According to Paul A. Nussbaum, chairman and chief executive officer of both
Patriot American Hospitality, Inc. and Patriot American Hospitality Operating
Company, the long-awaited completion of the California Jockey/Bay Meadows merger
represents a springboard for the company's strategic growth, and enhances the
company's ability to increase shareholder value.

"Since we announced our agreement to acquire California Jockey and Bay Meadows
last October, we've proceeded with our aggressive acquisition strategy to ensure
that we could put the paired structure to use immediately following the
closing," he said.  "Despite the lengthy amount of time this merger has taken to
complete, I'm extremely proud to say that because we have focused on
establishing the components of our paired operating structure, we are ready to
begin leasing properties to our paired operating company.  In addition, we have
approximately 11 hotel properties under contract or letter of intent that, when
closed, also will be leased to our paired operating company.  All totaled, we
expect the completion of our merger with California Jockey to amplify our growth
potential, particularly as we proceed with our acquisition of Grand Heritage
Hotels and our merger with Wyndham Hotel Corporation later this year."
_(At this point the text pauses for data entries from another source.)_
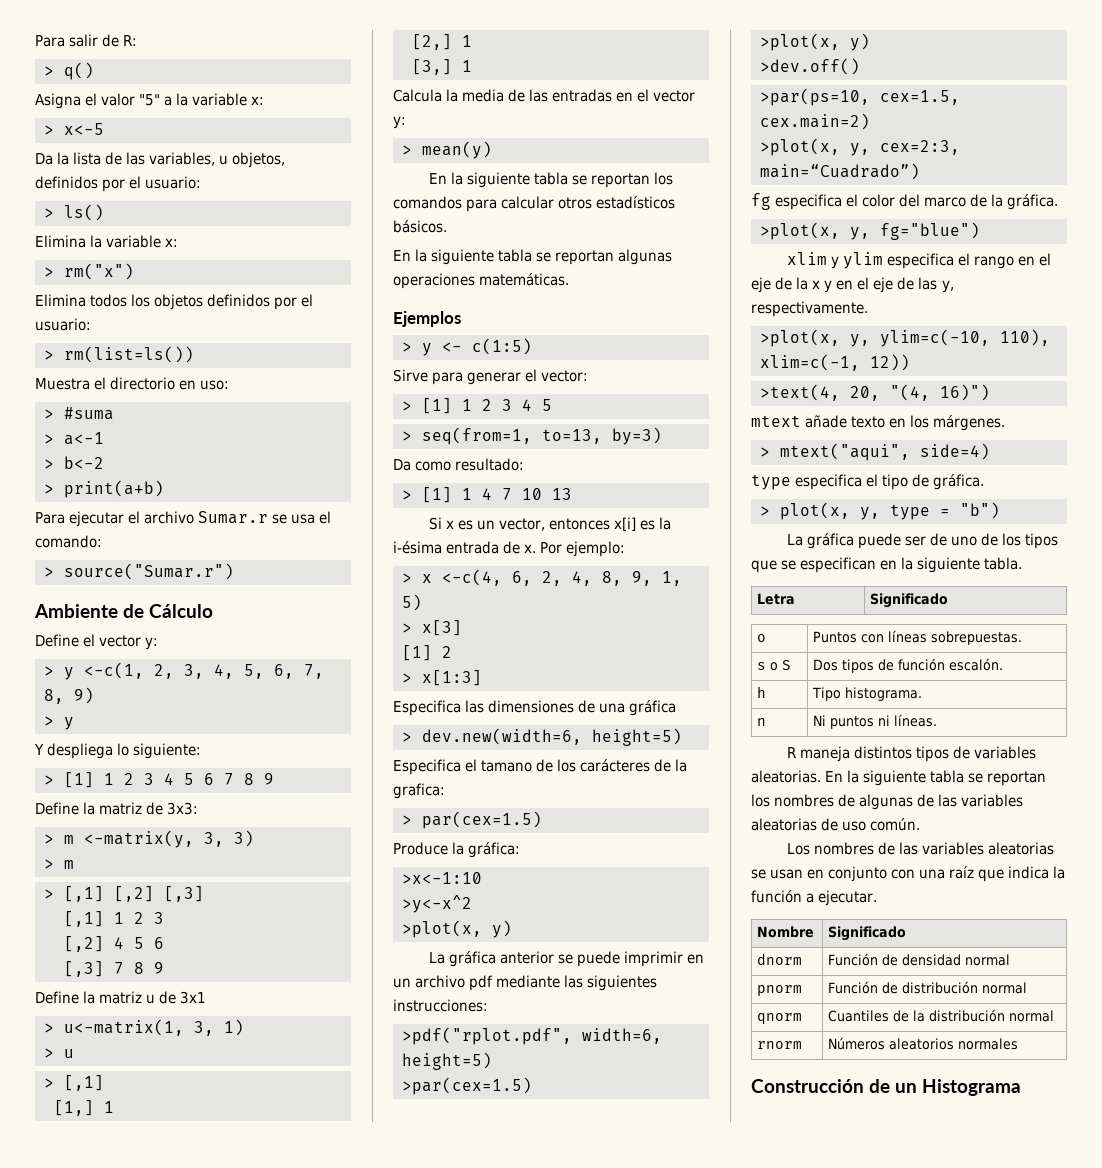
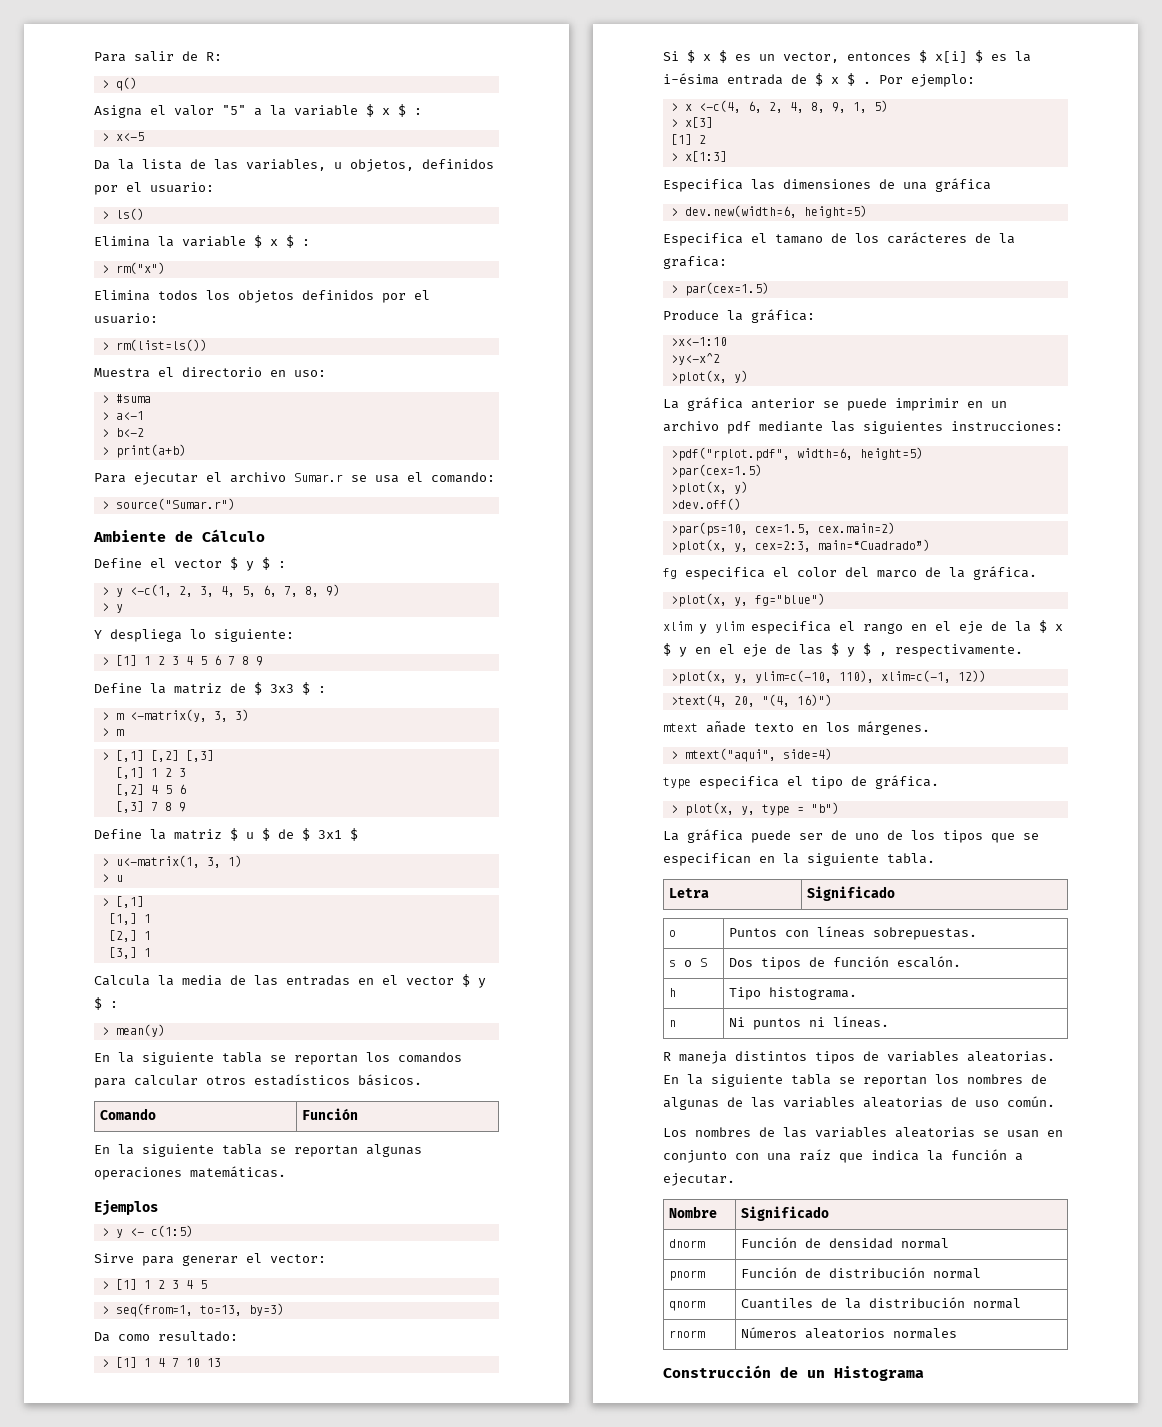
- Asigna el valor "5" a la variable x:
+ Asigna el valor "5" a la variable $ x $ :
- Elimina la variable x:
+ Elimina la variable $ x $ :
- Define el vector y:
+ Define el vector $ y $ :
- Define la matriz de 3x3:
+ Define la matriz de $ 3x3 $ :
- Define la matriz u de 3x1
+ Define la matriz $ u $ de $ 3x1 $
- Calcula la media de las entradas en el vector y:
+ Calcula la media de las entradas en el vector $ y $ :
+ Comando | Función
- Si x es un vector, entonces x[i] es la i-ésima entrada de x.
+ Si $ x $ es un vector, entonces $ x[i] $ es la i-ésima entrada de $ x $ .
- xlim y ylim especifica el rango en el eje de la x y en el eje de las y, respectivamente.
+ xlim y ylim especifica el rango en el eje de la $ x $ y en el eje de las $ y $ , respectivamente.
Patriot also announced that the board of directors of the REIT and the operating
company had approved a two-for-one stock split in the form of a stock dividend.
The date of record for the stock split will be July 15, 1997 and the brokers'
cutoff date has been set for July 22, 1997, with an anticipated date for mailing
certificates of July 25, 1997.
<PAGE>
 
Based in Dallas, Texas, Patriot American is currently the nation's second-
largest hotel real estate investment trust (REIT) with a portfolio currently
comprised of 56 hotels and resorts with 13,354 rooms, and is one of only four
paired-share REITs in the country.  THE COMPANY HAS ANOTHER 15 HOTELS WITH A
TOTAL OF 3,745 ROOMS UNDER CONTRACT OR LETTER OF INTENT.  Having already tripled
the size of its room portfolio in less than two years since its IPO, Patriot
American is continuing to acquire full-service hotel properties throughout North
America.  The company recently announced an agreement to acquire Wyndham Hotel
Corporation (NYSE:WYN) which will become Patriot's paired-operating company upon
completion of the transaction, slated for November 1997.  Upon completion of the
Wyndham acquisition, Patriot American Hospitality, Inc. will be the nation's
largest and the only fully integrated paired hotel REIT.